8

Pour ne plus avoir à répondre aux appels d'Ike Harris, Roy Neary avait délibérément coupé le contact de son radio-téléphone.

Tandis qu'il roulait vers Tolono, il regardait moins la route que les étoiles, brillant dans le ciel comme un tapis de pierres précieuses sur le velours sombre de la nuit Comme toujours dans la région au printemps, le brouillard se levait. Des nappes opaques commençaient à engluer dangereusement la route et à réfléchir le pinceau lumineux des phares. Mais Roy n'y prêtait guère d'attention, tout à l'écoute des appels de police dont le bourdonnement incessant lui tenait compagnie.

— Ici U-5, brigadier Longley. Me recevez-vous ?

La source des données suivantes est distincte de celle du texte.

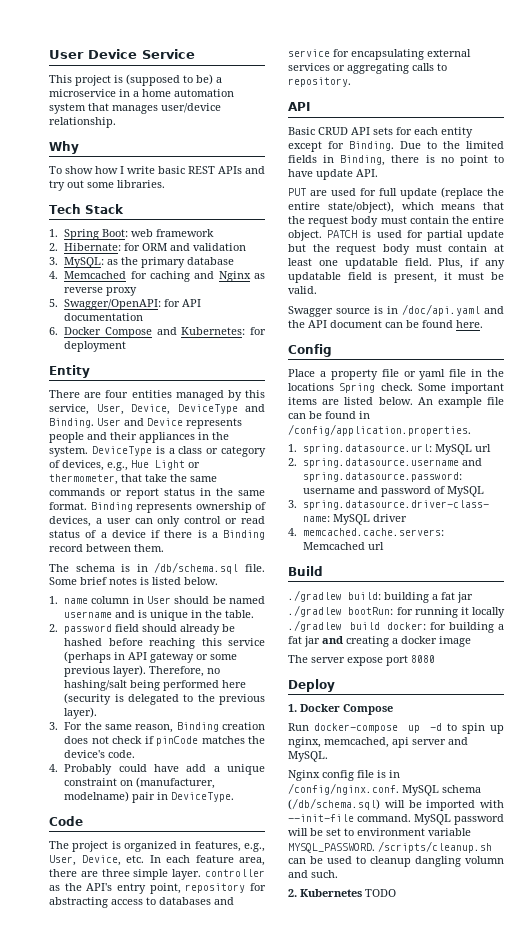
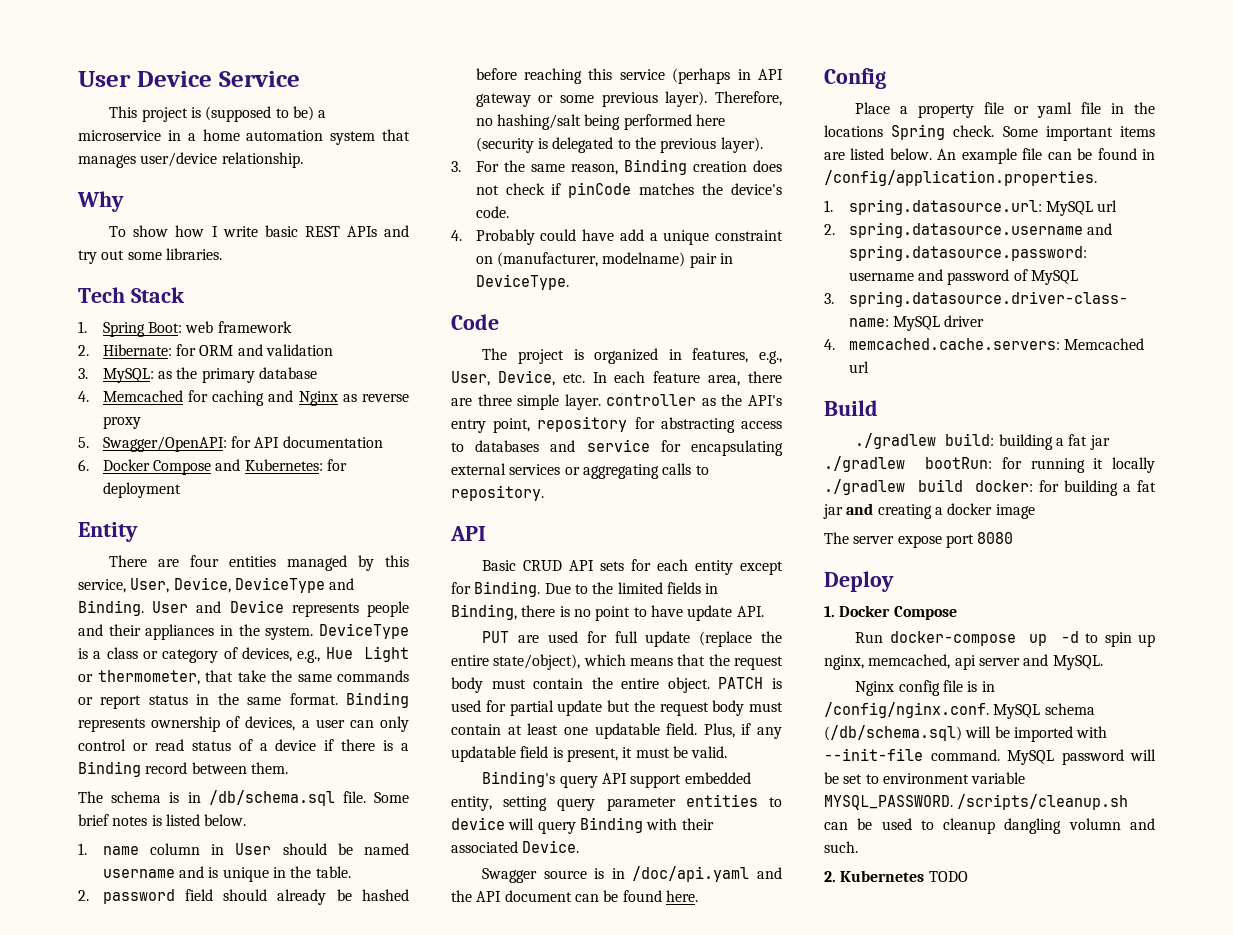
(317, 290) none -> [482,771,751,788] [451,794,782,811] [451,817,714,834] [451,840,580,853] // Binding's query API support embedded entity, setting query parameter entities to device will query Binding with their associated Device.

— Je vous reçois cinq sur cinq. A vous.

— Je me rends à un appel, code 10-75, sur Corn-bread Road. Je vois... attendez, oui, je crois que les réverbères viennent de se rallumer dans tout le quartier, au pied des collines.

Roy fourragea fiévreusement dans l'amas chiffonné de ses cartes routières pour tenter de localiser l'emplacement ainsi annoncé.

Derrière lui, des phares puissants se réfléchissaient dans son rétroviseur. Il passa distraitement le bras par la portière et fit signe à l'autre de doubler. Les phares le dépassèrent dans un hurlement rageur d'avertisseur, dominé par les éclats d'une voix furieuse :

— Tu vas tenir ta droite, hé ! andouille !

— Il y a bien deux cents personnes en pyjama dans les rues, annonça la voix du brigadier Longley à la radio.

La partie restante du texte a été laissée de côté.